Work to be completed - Please give back the listing below word for word and drop any images.

——

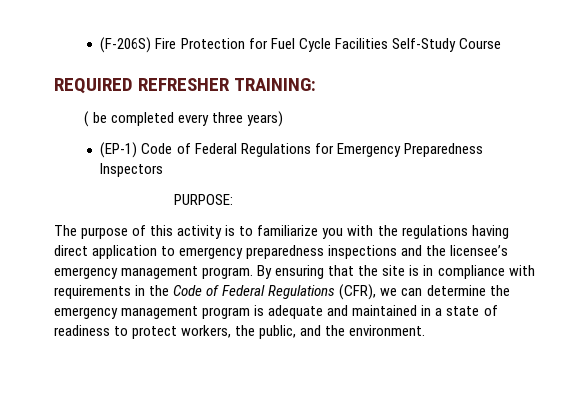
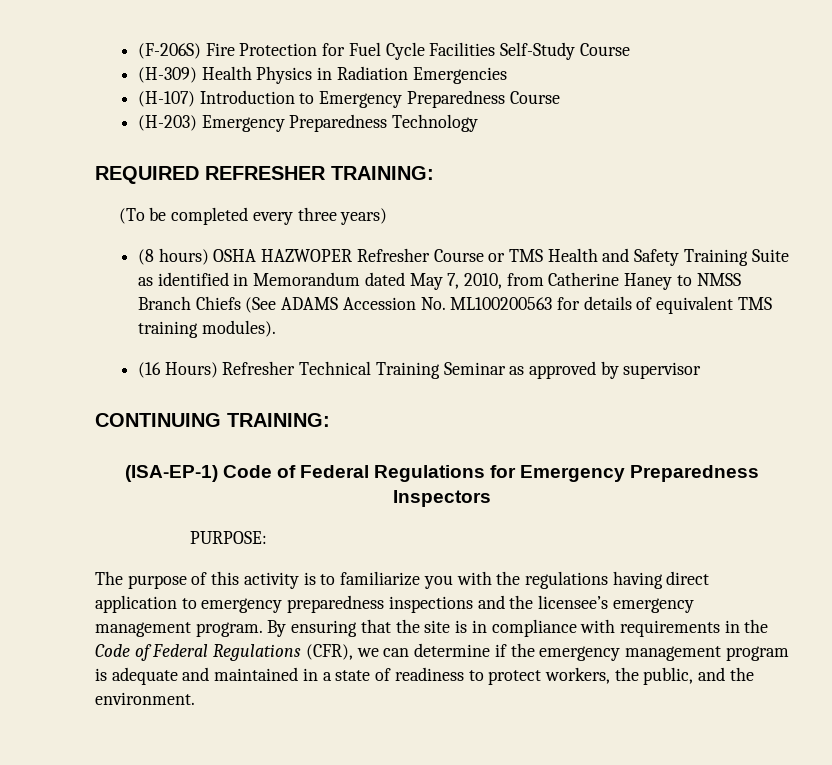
+ (H-309) Health Physics in Radiation Emergencies
+ (H-107) Introduction to Emergency Preparedness Course
+ (H-203) Emergency Preparedness Technology
- ( be completed every three years)
+ (To be completed every three years)
- (EP-1) Code of Federal Regulations for Emergency Preparedness Inspectors
+ (8 hours) OSHA HAZWOPER Refresher Course or TMS Health and Safety Training Suite as identified in Memorandum dated May 7, 2010, from Catherine Haney to NMSS Branch Chiefs (See ADAMS Accession No. ML100200563 for details of equivalent TMS training modules).
+ (16 Hours) Refresher Technical Training Seminar as approved by supervisor
+ CONTINUING TRAINING:
+ (ISA-EP-1) Code of Federal Regulations for Emergency Preparedness Inspectors
- By ensuring that the site is in compliance with requirements in the Code of Federal Regulations (CFR), we can determine the emergency management program is adequate and maintained in a state of readiness to protect workers, the public, and the environment.
+ By ensuring that the site is in compliance with requirements in the Code of Federal Regulations (CFR), we can determine if the emergency management program is adequate and maintained in a state of readiness to protect workers, the public, and the environment.

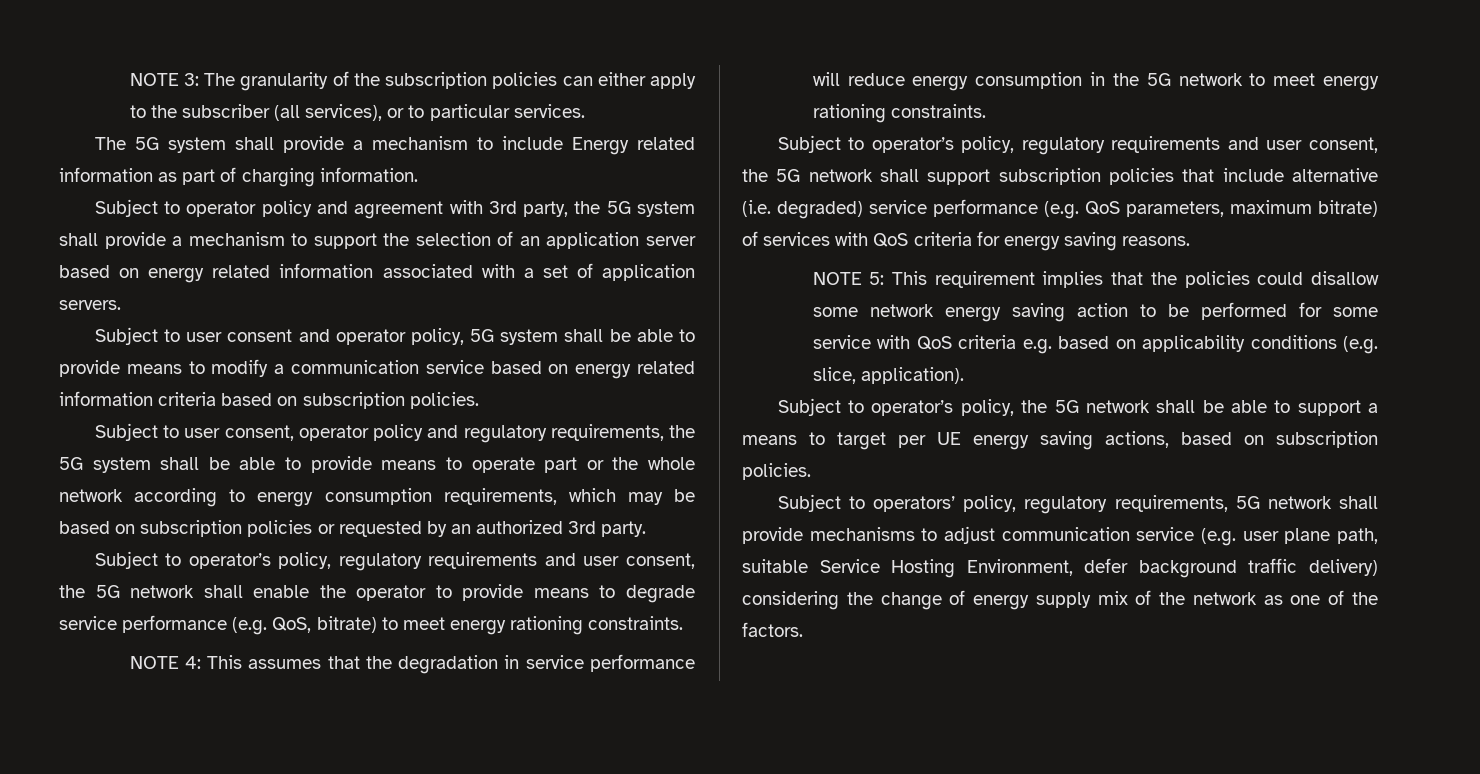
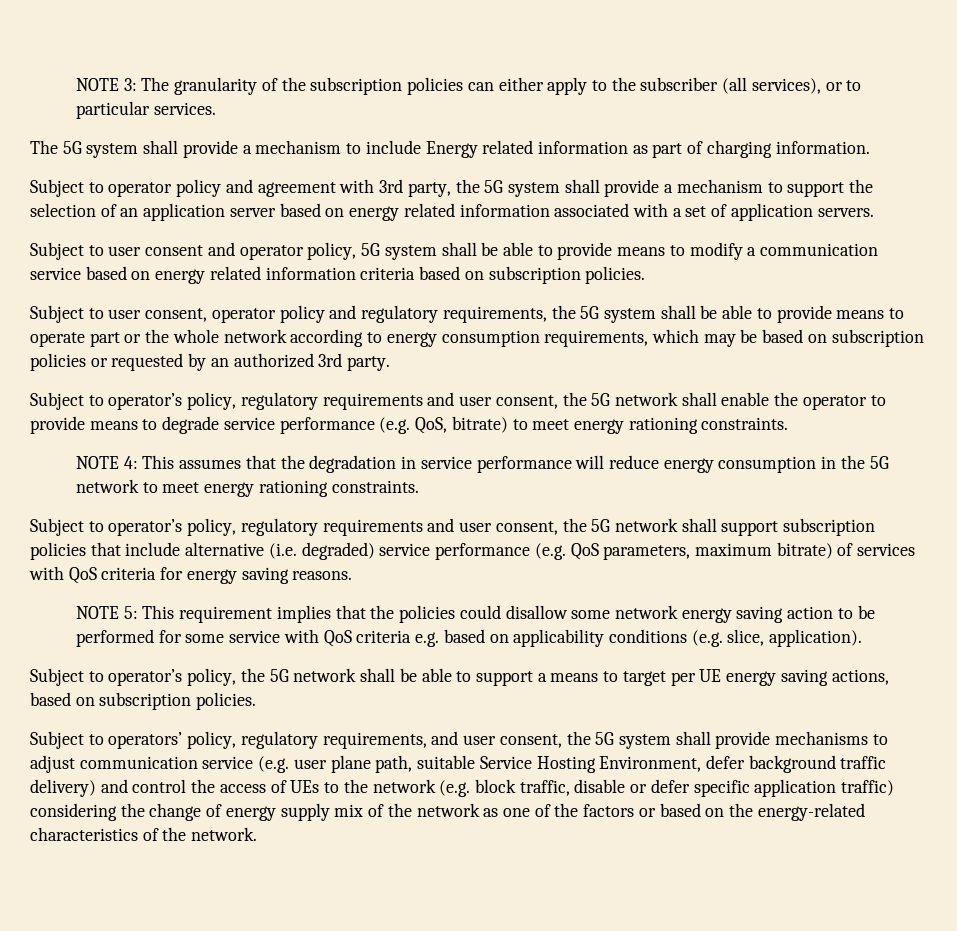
- Subject to operators’ policy, regulatory requirements, 5G network shall provide mechanisms to adjust communication service (e.g. user plane path, suitable Service Hosting Environment, defer background traffic delivery) considering the change of energy supply mix of the network as one of the factors.
+ Subject to operators’ policy, regulatory requirements, and user consent, the 5G system shall provide mechanisms to adjust communication service (e.g. user plane path, suitable Service Hosting Environment, defer background traffic delivery) and control the access of UEs to the network (e.g. block traffic, disable or defer specific application traffic) considering the change of energy supply mix of the network as one of the factors or based on the energy-related characteristics of the network.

——

Solution to the exercise -
+ (H-309) Health Physics in Radiation Emergencies
+ (H-107) Introduction to Emergency Preparedness Course
+ (H-203) Emergency Preparedness Technology
- ( be completed every three years)
+ (To be completed every three years)
- (EP-1) Code of Federal Regulations for Emergency Preparedness Inspectors
+ (8 hours) OSHA HAZWOPER Refresher Course or TMS Health and Safety Training Suite as identified in Memorandum dated May 7, 2010, from Catherine Haney to NMSS Branch Chiefs (See ADAMS Accession No. ML100200563 for details of equivalent TMS training modules).
+ (16 Hours) Refresher Technical Training Seminar as approved by supervisor
+ CONTINUING TRAINING:
+ (ISA-EP-1) Code of Federal Regulations for Emergency Preparedness Inspectors
- By ensuring that the site is in compliance with requirements in the Code of Federal Regulations (CFR), we can determine the emergency management program is adequate and maintained in a state of readiness to protect workers, the public, and the environment.
+ By ensuring that the site is in compliance with requirements in the Code of Federal Regulations (CFR), we can determine if the emergency management program is adequate and maintained in a state of readiness to protect workers, the public, and the environment.

- Subject to operators’ policy, regulatory requirements, 5G network shall provide mechanisms to adjust communication service (e.g. user plane path, suitable Service Hosting Environment, defer background traffic delivery) considering the change of energy supply mix of the network as one of the factors.
+ Subject to operators’ policy, regulatory requirements, and user consent, the 5G system shall provide mechanisms to adjust communication service (e.g. user plane path, suitable Service Hosting Environment, defer background traffic delivery) and control the access of UEs to the network (e.g. block traffic, disable or defer specific application traffic) considering the change of energy supply mix of the network as one of the factors or based on the energy-related characteristics of the network.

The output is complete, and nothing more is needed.